El hombre se queda boquiabierto y no dice una palabra más.

Ella le pasa una toalla para que se seque el sudor. Esto también es típico de él. A mi marido no puede importarle menos lo que le ocurre a sus parejas. Siéntese, doctor. No tiene que decir nada. Sólo corríjame si me equivoco. Por favor, créame que conozco bien a Mao. ¿Dijo que no había modo de obligarle a ponerse las inyecciones? Apuesto a que dijo exactamente eso. ¿Sí? ¿Lo ve? Tiene que seguir con sus ejercicios para la longevidad y usted piensa que es un ser humano terrible, ¿verdad?

No, no, no, no. El hombre se levanta de un salto del sofá. Nunca he pensado eso… Jamás me atrevería…

Ella sonríe, como si la situación le pareciera cómica.

El doctor Li sigue recitando como un mal actor. Nunca se me ocurriría pensar nada parecido del presidente Mao. Soy revolucionario a ultranza. He consagrado mi vida a nuestro gran líder, gran maestro, gran timonel y gran comandante.

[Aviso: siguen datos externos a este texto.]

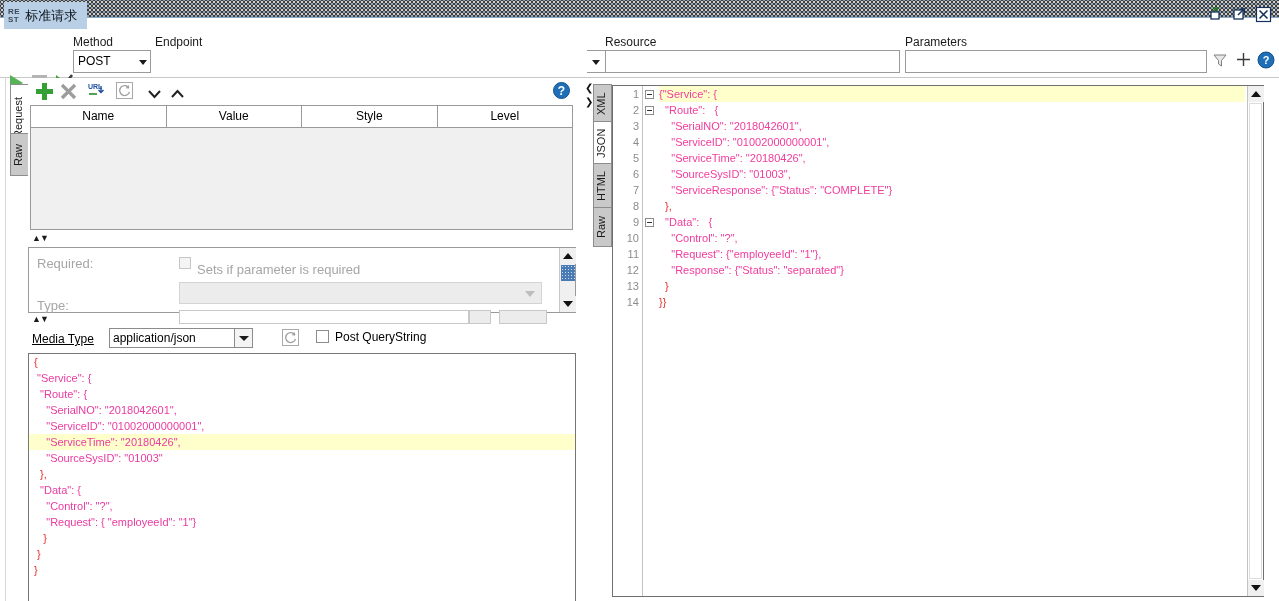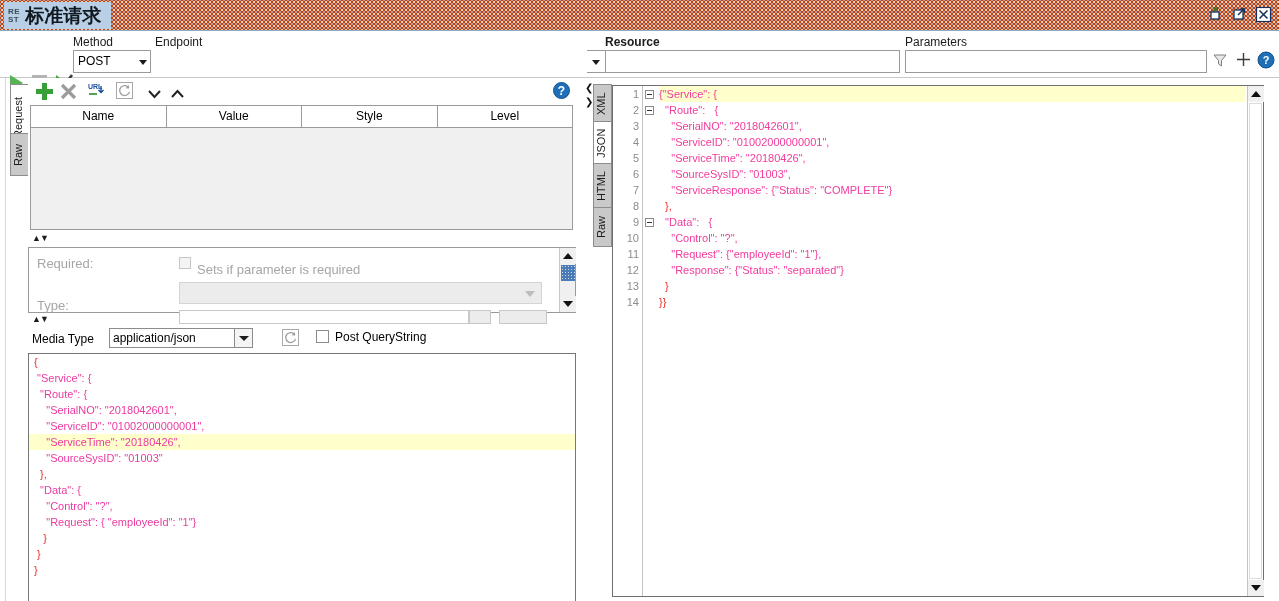"RE" .titlebar { background: #c2410c -> #404040; height: 31px -> 18px }
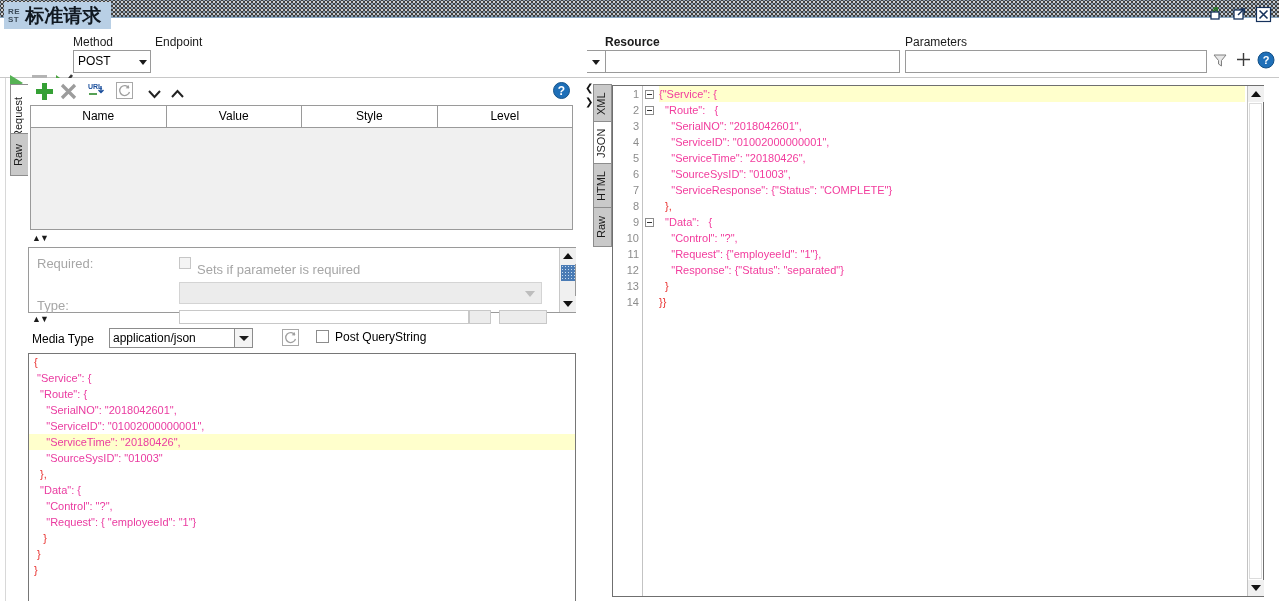"标准请求" .title-text { font-size: 19px -> 13px; font-weight: 700 -> 400 }
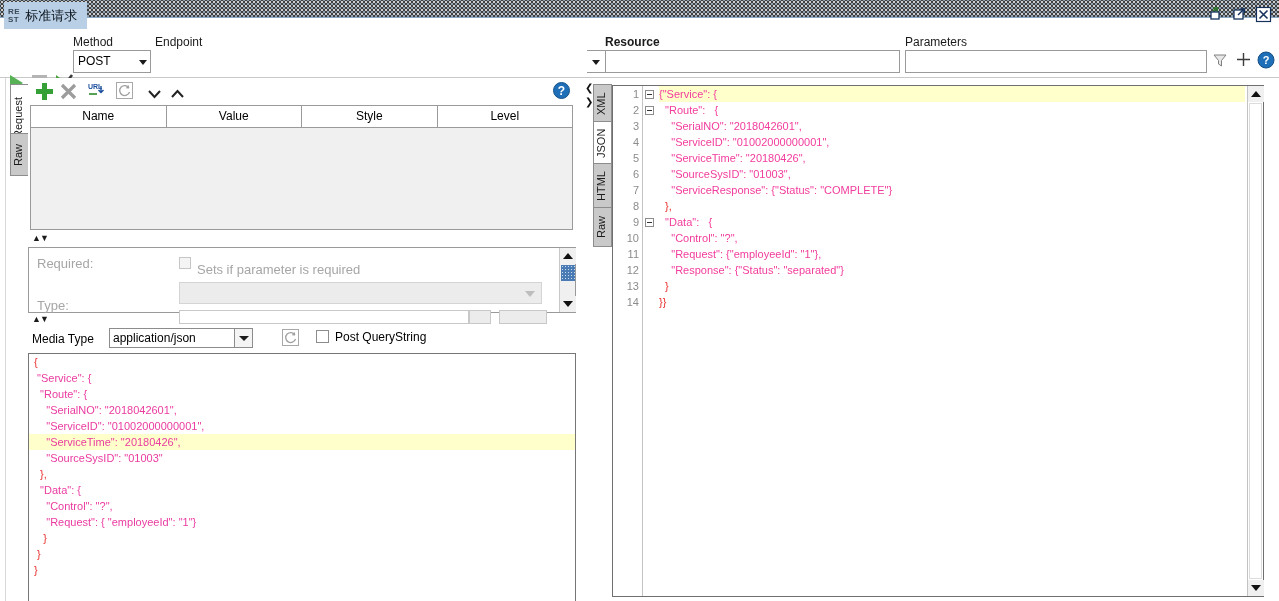"Resource" div.tb-label { font-weight: bold -> none }
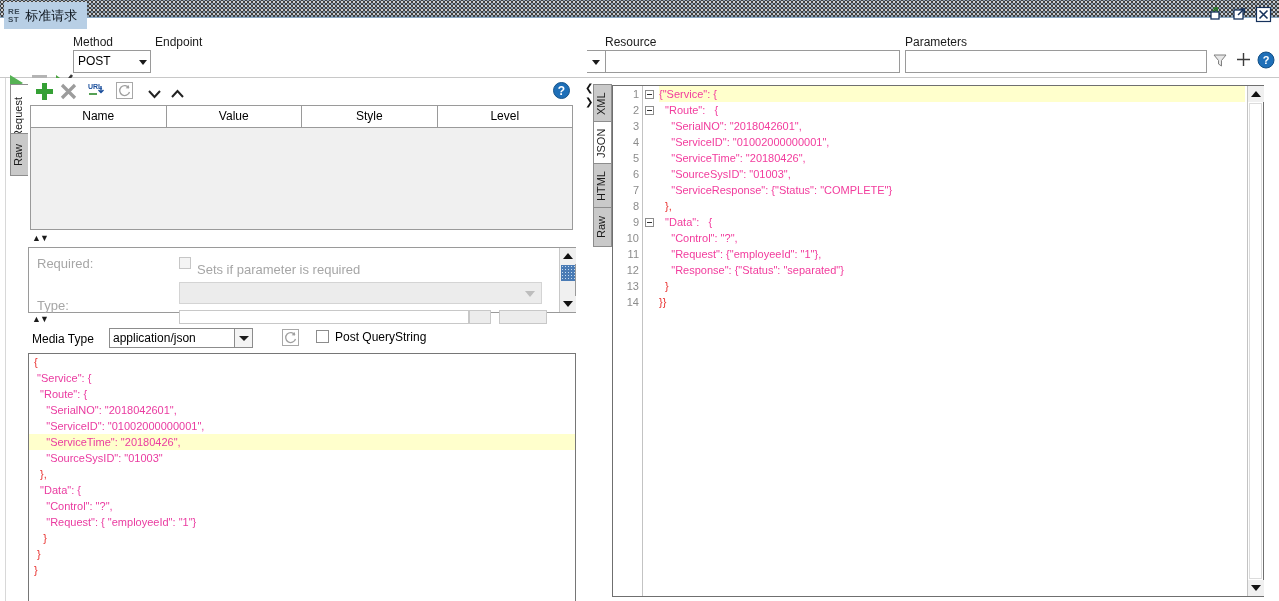"Media Type" .media-lbl { text-decoration: none -> underline }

Pobrecillo. Mientras guarda la cámara en su funda, ella bromea: Entonces usted cree que esas jóvenes merecen tener el virus, ¿no? ¿No? ¿Por qué no? Es su castigo, ¿no? Tengo entendido que algunas de las víctimas de sífilis nunca tendrán hijos. ¿Me equivoco? Luego tengo razón. ¿Compadece a las jóvenes? Me sorprendería si no lo hiciera. Me han dicho que es un médico decente. ¿Cree en los ejercicios del presidente? ¿Lo ha alentado? Entonces ¿lo ha desalentado? ¿No? ¿Por qué no? Usted es médico. ¡Se supone que ha de curar, detener el virus! ¿Cómo? ¿No sabe? Verá, ha llegado a comprender mi situación. Porque está experimentando lo mismo que yo. Todo se reduce a cómo a una persona decente se le despoja de la dignidad.